If any readers have seen or heard the bird in the picture this week, apart from around Alice Springs Desert Park, I’d be very interested to hear about it. It is not a bird that would be easily mistaken if it was seen or heard. The Bush Stone-curlew can stand up to 60cm tall, but will often be encountered in the prostrate posture depicted. Though blending perfectly with the background of leaf litter, it is the staring, yellow eye that will often alert a keen observer to the presence of this bird.
The call is unlike any other animal in the Australian bush and is known for putting the unaccustomed on edge.

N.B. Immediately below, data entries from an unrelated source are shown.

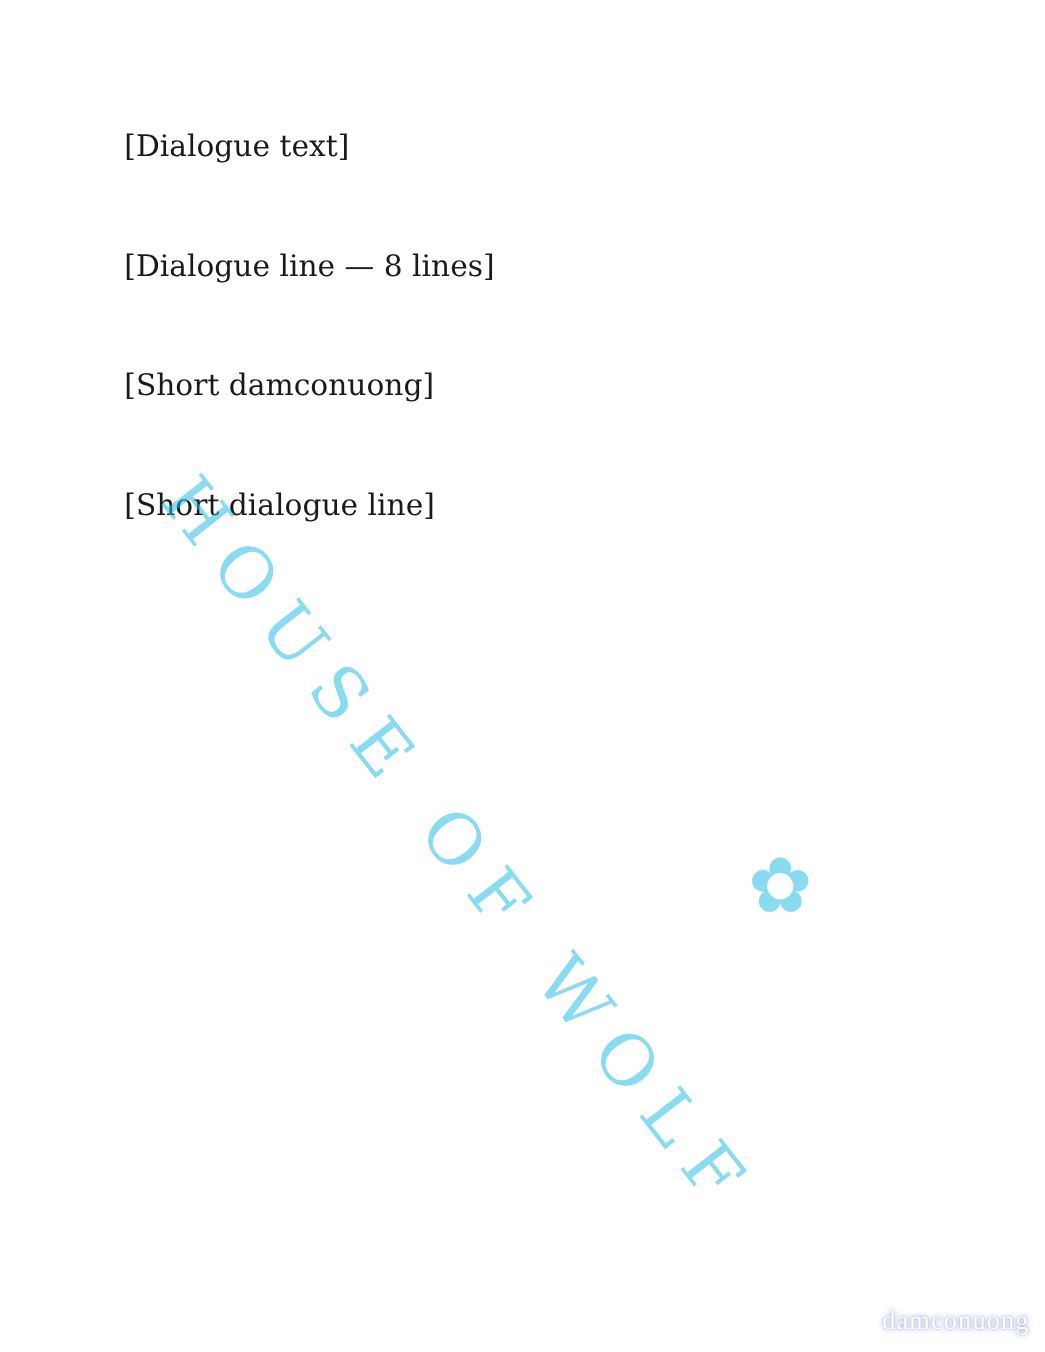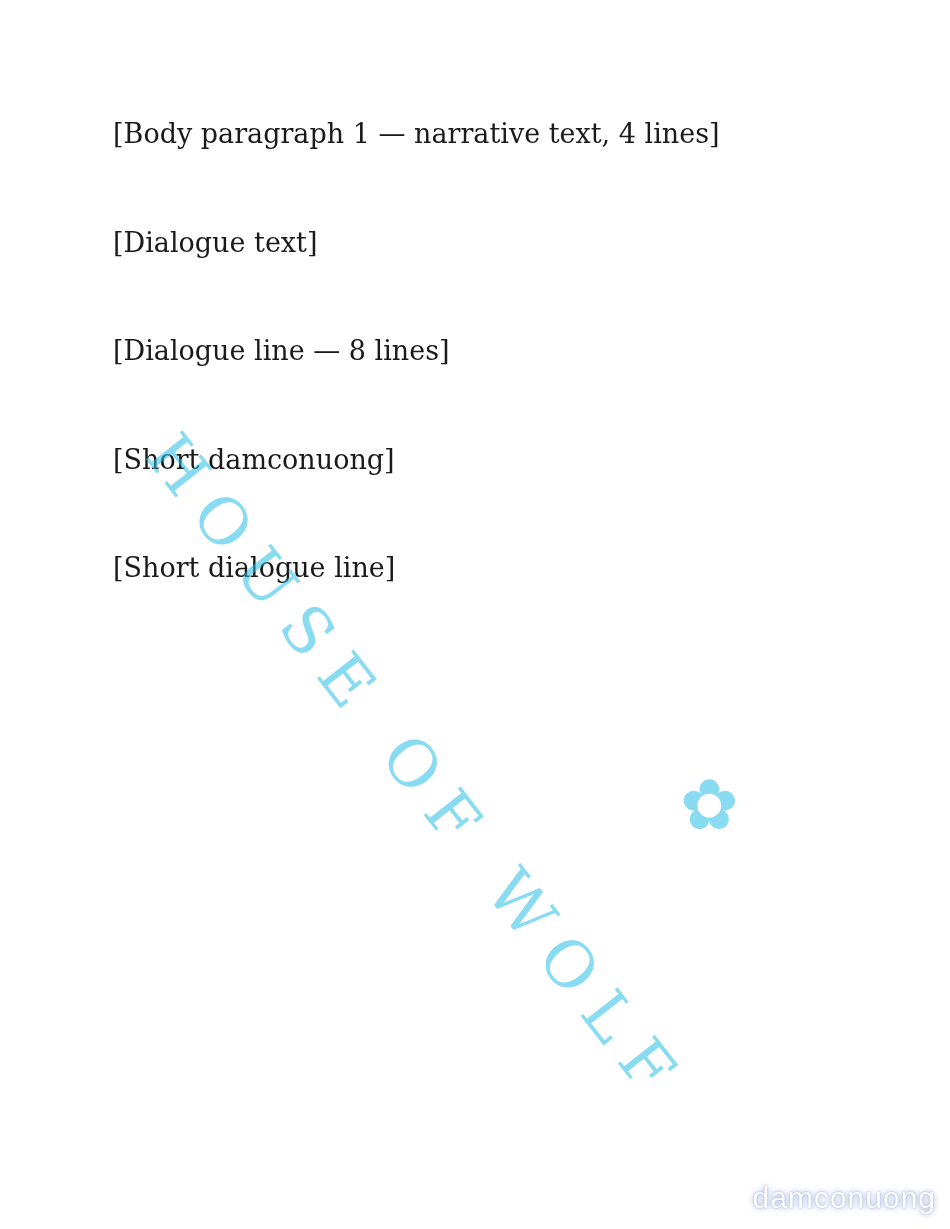--- a/index.html
+++ b/index.html
@@ -36,7 +36,6 @@
 <body>
 
 <div class="page">
-  <p class="para">[Body paragraph 1 — narrative text, 4 lines]</p>
   <p class="para">[Dialogue text]</p>
   <p class="para">[Dialogue line — 8 lines]</p>
   <p class="para">[Short damconuong]</p>

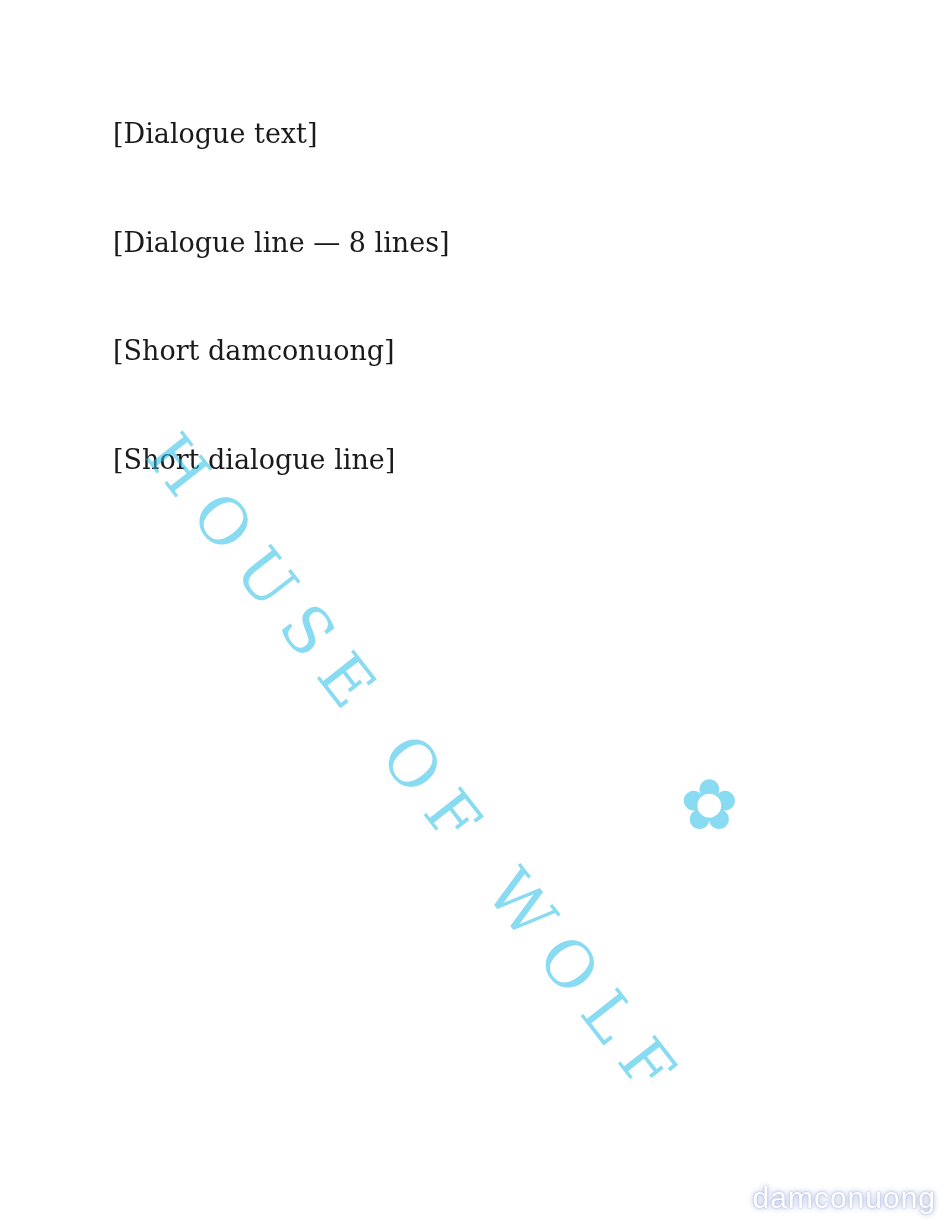--- a/index.html
+++ b/index.html
@@ -26,7 +26,7 @@
   }
   .footer-mark {
     position: absolute; right: 14px; bottom: 14px;
-    font-family: Liberation Sans, sans-serif; font-size: 30px;
+    font-family: Liberation Serif, serif; font-size: 24px;
     color: #ffffff; text-shadow: 0 0 6px #9aa8d8, 0 0 2px #9aa8d8;
     letter-spacing: 1px;
     text-align: right;

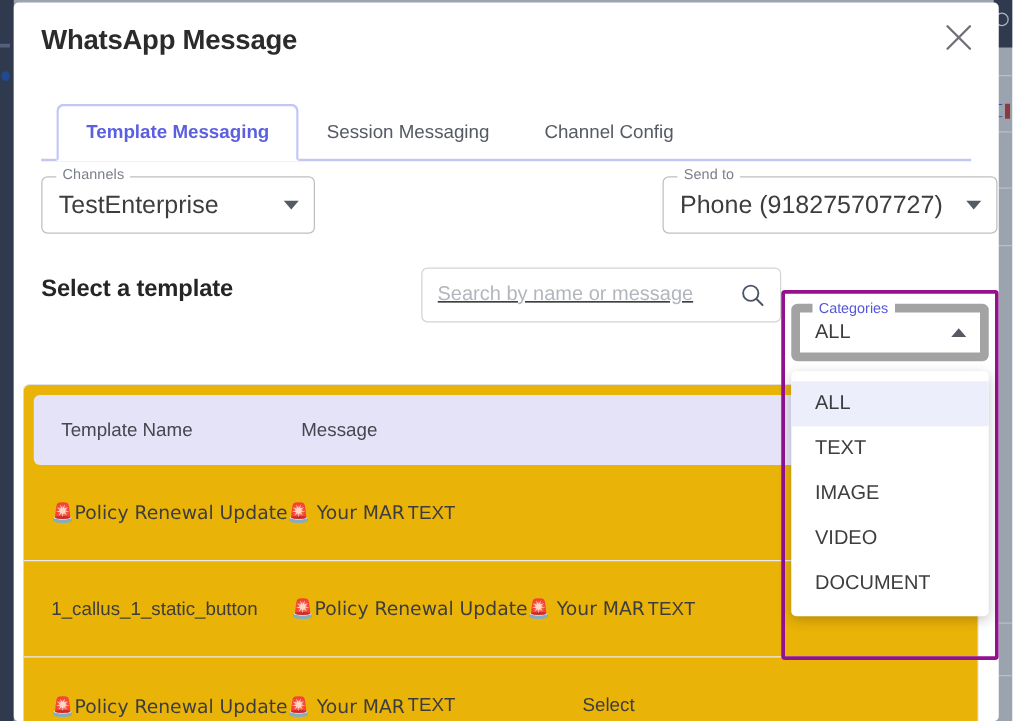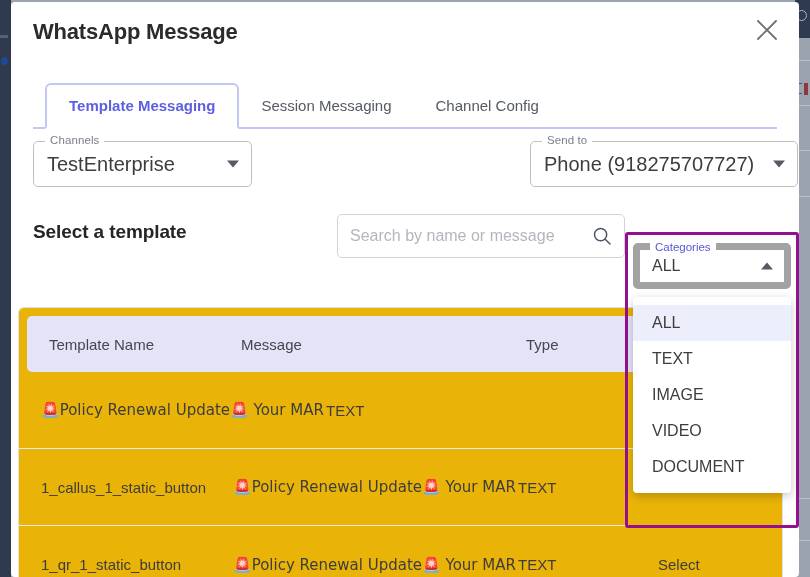--- a/index.html
+++ b/index.html
@@ -236,6 +236,7 @@
     align-items: center;
     padding: 0 12px;
     cursor: text;
+    text-decoration: underline;
   }
   .search-box input {
     flex: 1;

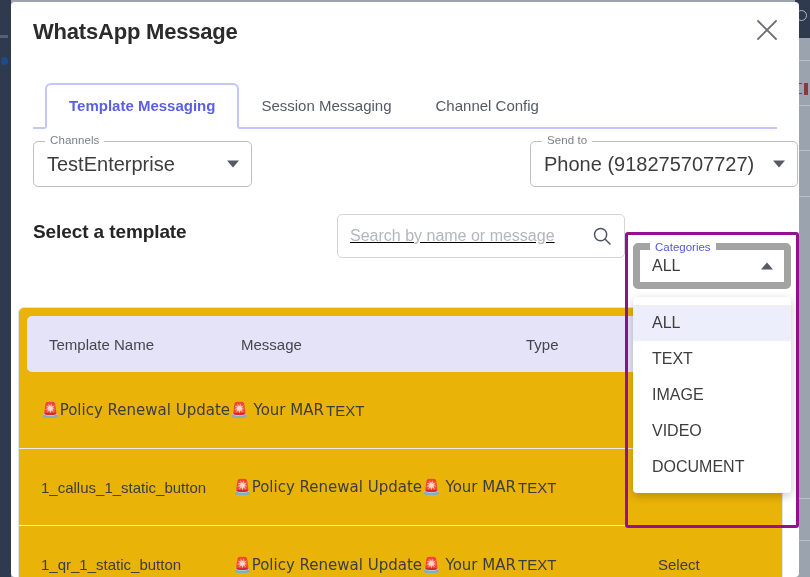--- a/index.html
+++ b/index.html
@@ -461,7 +461,6 @@
     <div class="t-head">
       <span class="th col-name">Template Name</span>
       <span class="th col-msg">Message</span>
-      <span class="th col-type">Type</span>
       <span class="th col-act"></span>
     </div>
 

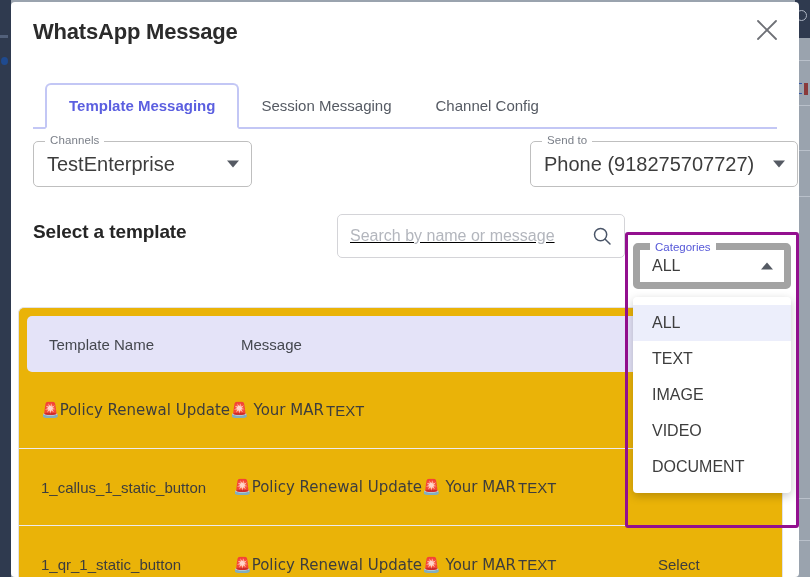--- a/index.html
+++ b/index.html
@@ -478,7 +478,6 @@
     </div>
 
     <div class="t-row">
-      <span class="td col-name">1_qr_1_static_button</span>
       <span class="td col-msg emoji">🚨Policy Renewal Update🚨 Your MAR</span>
       <span class="td col-type">TEXT</span>
       <span class="td col-act select-link">Select</span>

A piercing and repetitive WEER-LOO is the sound, and it has the uncanny knack of setting off other Stone-curlews in the vicinity. Dogs, foxes, and cats have made short work of this strongly terrestrial and ground-nesting bird, so I’d be surprised if they are ever seen close to town anymore. They are still sometimes reported along the Plenty and Barkly Highways, but being mainly nocturnal, these sightings are mostly after dark.
Princess Parrots are continuing to be seen at Newhaven, and there have been many reports this week of Grey Honeyeaters along the Tanami Rd to the east of Tilmouth Well. I snuck out and did a few sections of the Larapinta trail this week in the vicinity of Serpentine Chalet, The Ochre Pits, and Ormiston Gorge. Spinifex Pigeons were present in huge flocks in areas of unburnt grass, and Painted Finches were as common as Budgerigars. White-browed Treecreepers and Grey Fantails were a pleasant surprise on the descent from Count’s Point, and Zebra Finches seem to be nesting in every available space.